March 19, 2009: Twelve years ago today, I sat in a tiny hotel room in Georgia preparing for a long walk to Maine. Page one of my journal was open and blank and hungry for acknowledgement. Here is my first of almost 200 entries.

March 19, 1997

My first memory of the AT goes back to when I was about ten years old. Our family vacation that year took us to Gatlinburg, Tennessee and Great Smoky Mountain National Park. We spent a day up in the national park and were enjoying the view from a lookout tower (Clingman’s Dome) when a footpath below was brought to my attention.

“Hey Dad, what’s the Appalachian Trail?” I asked.
“It’s a backpacking trail, 2,000 miles long,” he told me.
“Oh, where does it go?”
“Well, if you go that way (as he pointed to the left) it will take you to Georgia. And if you go that way (pointing to the right) you can go all the way to Maine.”
“Oh … Maine’s pretty far away, isn’t it? How long does it take?”
“It borders Canada. Would take months I’d imagine.”
“Oh … Can we go back to the hotel and go swimming?…”

The next time I heard of the AT was about two years ago and the decision to thru-hike came a year later. Up to this point in my life, the longest amount of time I’ve spent away from “civilization” is twenty-four days (in the Grand Canyon), but my longest backpacking trip has been only four days (in southwestern Virginia). So I am no backpacking veteran.

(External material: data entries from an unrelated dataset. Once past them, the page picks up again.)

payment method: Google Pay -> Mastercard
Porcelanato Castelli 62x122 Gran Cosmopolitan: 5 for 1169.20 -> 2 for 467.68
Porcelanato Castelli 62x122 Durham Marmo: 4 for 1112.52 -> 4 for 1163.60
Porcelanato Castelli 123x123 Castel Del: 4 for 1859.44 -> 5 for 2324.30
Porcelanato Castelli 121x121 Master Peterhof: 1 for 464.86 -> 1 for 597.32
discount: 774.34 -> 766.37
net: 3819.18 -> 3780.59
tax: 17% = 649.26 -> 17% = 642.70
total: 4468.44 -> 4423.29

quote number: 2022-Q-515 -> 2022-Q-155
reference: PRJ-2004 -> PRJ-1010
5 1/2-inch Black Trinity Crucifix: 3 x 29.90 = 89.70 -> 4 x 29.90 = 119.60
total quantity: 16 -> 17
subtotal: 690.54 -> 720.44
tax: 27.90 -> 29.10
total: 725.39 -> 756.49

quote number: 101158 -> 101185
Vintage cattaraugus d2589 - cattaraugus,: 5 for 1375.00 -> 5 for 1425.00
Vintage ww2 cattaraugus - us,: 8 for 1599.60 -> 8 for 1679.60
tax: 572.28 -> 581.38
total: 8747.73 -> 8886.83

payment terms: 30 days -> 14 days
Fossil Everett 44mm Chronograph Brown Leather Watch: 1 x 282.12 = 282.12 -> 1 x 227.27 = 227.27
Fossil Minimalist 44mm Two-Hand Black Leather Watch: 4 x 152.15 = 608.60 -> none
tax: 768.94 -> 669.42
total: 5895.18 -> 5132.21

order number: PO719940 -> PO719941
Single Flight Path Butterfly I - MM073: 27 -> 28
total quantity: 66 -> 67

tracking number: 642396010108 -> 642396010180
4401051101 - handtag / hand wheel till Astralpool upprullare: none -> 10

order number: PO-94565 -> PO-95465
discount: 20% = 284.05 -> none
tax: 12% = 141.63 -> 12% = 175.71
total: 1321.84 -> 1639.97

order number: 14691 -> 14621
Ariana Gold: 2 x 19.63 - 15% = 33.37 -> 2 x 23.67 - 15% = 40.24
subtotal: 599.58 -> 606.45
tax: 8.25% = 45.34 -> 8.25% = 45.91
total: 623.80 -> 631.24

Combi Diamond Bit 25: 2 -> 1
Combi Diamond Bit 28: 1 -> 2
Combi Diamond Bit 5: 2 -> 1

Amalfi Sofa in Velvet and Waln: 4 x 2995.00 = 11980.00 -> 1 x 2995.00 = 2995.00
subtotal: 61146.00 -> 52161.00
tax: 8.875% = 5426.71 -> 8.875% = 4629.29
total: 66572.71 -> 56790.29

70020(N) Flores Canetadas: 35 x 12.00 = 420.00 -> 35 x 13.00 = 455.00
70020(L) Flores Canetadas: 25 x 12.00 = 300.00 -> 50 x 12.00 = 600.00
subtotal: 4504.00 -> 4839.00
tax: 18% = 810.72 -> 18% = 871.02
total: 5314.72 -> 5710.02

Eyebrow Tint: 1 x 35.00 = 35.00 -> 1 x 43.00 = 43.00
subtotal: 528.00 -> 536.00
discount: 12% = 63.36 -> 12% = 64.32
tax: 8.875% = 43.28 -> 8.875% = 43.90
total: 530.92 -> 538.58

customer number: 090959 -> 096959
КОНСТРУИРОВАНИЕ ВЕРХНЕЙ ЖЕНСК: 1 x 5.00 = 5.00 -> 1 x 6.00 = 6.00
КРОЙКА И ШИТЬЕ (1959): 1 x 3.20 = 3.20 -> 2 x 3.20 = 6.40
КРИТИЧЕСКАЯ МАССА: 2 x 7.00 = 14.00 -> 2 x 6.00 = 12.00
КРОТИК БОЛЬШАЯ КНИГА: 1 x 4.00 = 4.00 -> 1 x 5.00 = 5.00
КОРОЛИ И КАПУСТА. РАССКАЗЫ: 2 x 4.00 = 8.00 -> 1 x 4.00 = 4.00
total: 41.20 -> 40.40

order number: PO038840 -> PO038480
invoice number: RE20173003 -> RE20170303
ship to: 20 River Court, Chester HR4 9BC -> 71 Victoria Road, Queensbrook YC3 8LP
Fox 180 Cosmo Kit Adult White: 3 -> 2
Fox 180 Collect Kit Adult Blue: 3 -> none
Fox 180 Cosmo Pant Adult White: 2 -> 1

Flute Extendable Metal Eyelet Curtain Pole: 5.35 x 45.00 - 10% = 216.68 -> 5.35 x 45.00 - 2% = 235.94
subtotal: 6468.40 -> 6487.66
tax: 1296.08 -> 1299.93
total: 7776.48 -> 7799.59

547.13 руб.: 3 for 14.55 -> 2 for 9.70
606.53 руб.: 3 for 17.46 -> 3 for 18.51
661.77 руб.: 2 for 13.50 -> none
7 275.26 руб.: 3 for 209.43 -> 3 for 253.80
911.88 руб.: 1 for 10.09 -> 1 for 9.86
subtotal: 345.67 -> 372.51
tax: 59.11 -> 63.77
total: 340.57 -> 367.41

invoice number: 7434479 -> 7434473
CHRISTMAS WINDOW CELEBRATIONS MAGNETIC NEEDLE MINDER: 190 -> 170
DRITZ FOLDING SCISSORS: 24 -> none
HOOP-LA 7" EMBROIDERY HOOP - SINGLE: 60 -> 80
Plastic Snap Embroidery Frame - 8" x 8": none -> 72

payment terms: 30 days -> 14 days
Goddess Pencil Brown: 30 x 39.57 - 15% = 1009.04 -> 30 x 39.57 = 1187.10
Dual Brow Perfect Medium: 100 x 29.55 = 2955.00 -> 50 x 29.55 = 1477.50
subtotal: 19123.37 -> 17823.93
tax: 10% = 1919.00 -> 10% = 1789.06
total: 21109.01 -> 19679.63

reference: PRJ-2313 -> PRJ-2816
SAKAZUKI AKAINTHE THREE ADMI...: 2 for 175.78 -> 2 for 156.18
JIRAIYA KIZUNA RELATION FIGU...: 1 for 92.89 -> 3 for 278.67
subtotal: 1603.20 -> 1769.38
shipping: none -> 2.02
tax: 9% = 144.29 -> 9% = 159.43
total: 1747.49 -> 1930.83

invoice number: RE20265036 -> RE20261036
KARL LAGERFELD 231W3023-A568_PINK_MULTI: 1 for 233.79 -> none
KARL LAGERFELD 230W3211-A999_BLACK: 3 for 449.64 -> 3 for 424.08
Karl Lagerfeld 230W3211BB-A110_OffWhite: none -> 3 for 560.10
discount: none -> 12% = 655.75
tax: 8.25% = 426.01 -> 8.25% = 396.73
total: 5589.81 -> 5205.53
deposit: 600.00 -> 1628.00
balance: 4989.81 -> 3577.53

As of today, March 19th (1997), there is no real deep purpose or motive for traveling the AT. I’m intrigued by the adventure, freedom, and challenge it has to offer. And I anticipate making new friends and having some unique experiences. But what do I have to gain? I honestly don’t know. Maybe I’ll come away a little less confused about my personal and professional future. Or maybe it’ll give me the time to further develop my writing, which I’ve been steadily pecking away at in various forms for several years. Or maybe I’ll decide to continue my thru-hike around the world. Again, I really don’t know.

What I do know is that I’m happy with my decision to give it a shot and I look forward to a full day of reflection on top of Mount Katahdin in Maine this fall.

March 19, 2009

I remember during my trip how many times I heard people say to me, “Wow, I wish I could take six months off…it’s great you’re doing it now while you can.”

I remember thinking and even telling many folks, “You can anytime if you really want to. If you really and truly want it, nothing should stop you.”

I still believe that, but I understand now, in a way I didn’t then, how easy it is to let “life” get in the way of your dreams. I let that happen to me. I lost my way. It started when I made a connection with a woman and we started a family. I am by no means blaming “married with children” for the fact that I lost my way – I’m thumb-pointing here, not finger-pointing.

I blame my unconscious choices.

And while I see plenty of mistakes looking back, not all are regrettable… many were driven by virtue and boy o’ boy do I have two great kids.

But I set my independence aside and replaced my values of simplicity and freedom with “matters of consequence” (read The Little Prince by Antoine de Saint Exupéry). I had a wife. We had children. We were living in the “real world” and needed to establish security and stability. I pursued a career in marketing. I was “growing up” and being responsible.

That can really work, I think, for people who dream of a career in marketing, but I dreamed of being a writer and the champion of my own great ideas and inspiring stories that make people say, “Holy Sh!t that’s interesting.”

So although we have two healthy and happy children, and although I have accomplished a lot over the years, I have struggled to maintain financial security and stability. The subsequent stress has left my wife unhappy in the marriage. To the point that she is done, a reality that was inconceivable to me until it hit me over the head like a ten-ton wrecking ball. Professional-alignment challenges and national economic uncertainty just add to the debacle. And though much of the world is in turmoil and there are a lot of people going through similar challenges, I have no one to blame for my reality but me.

So I’m going to start taking my own advice by getting my sorry ass and troubled mind back into the woods on a much more regular basis.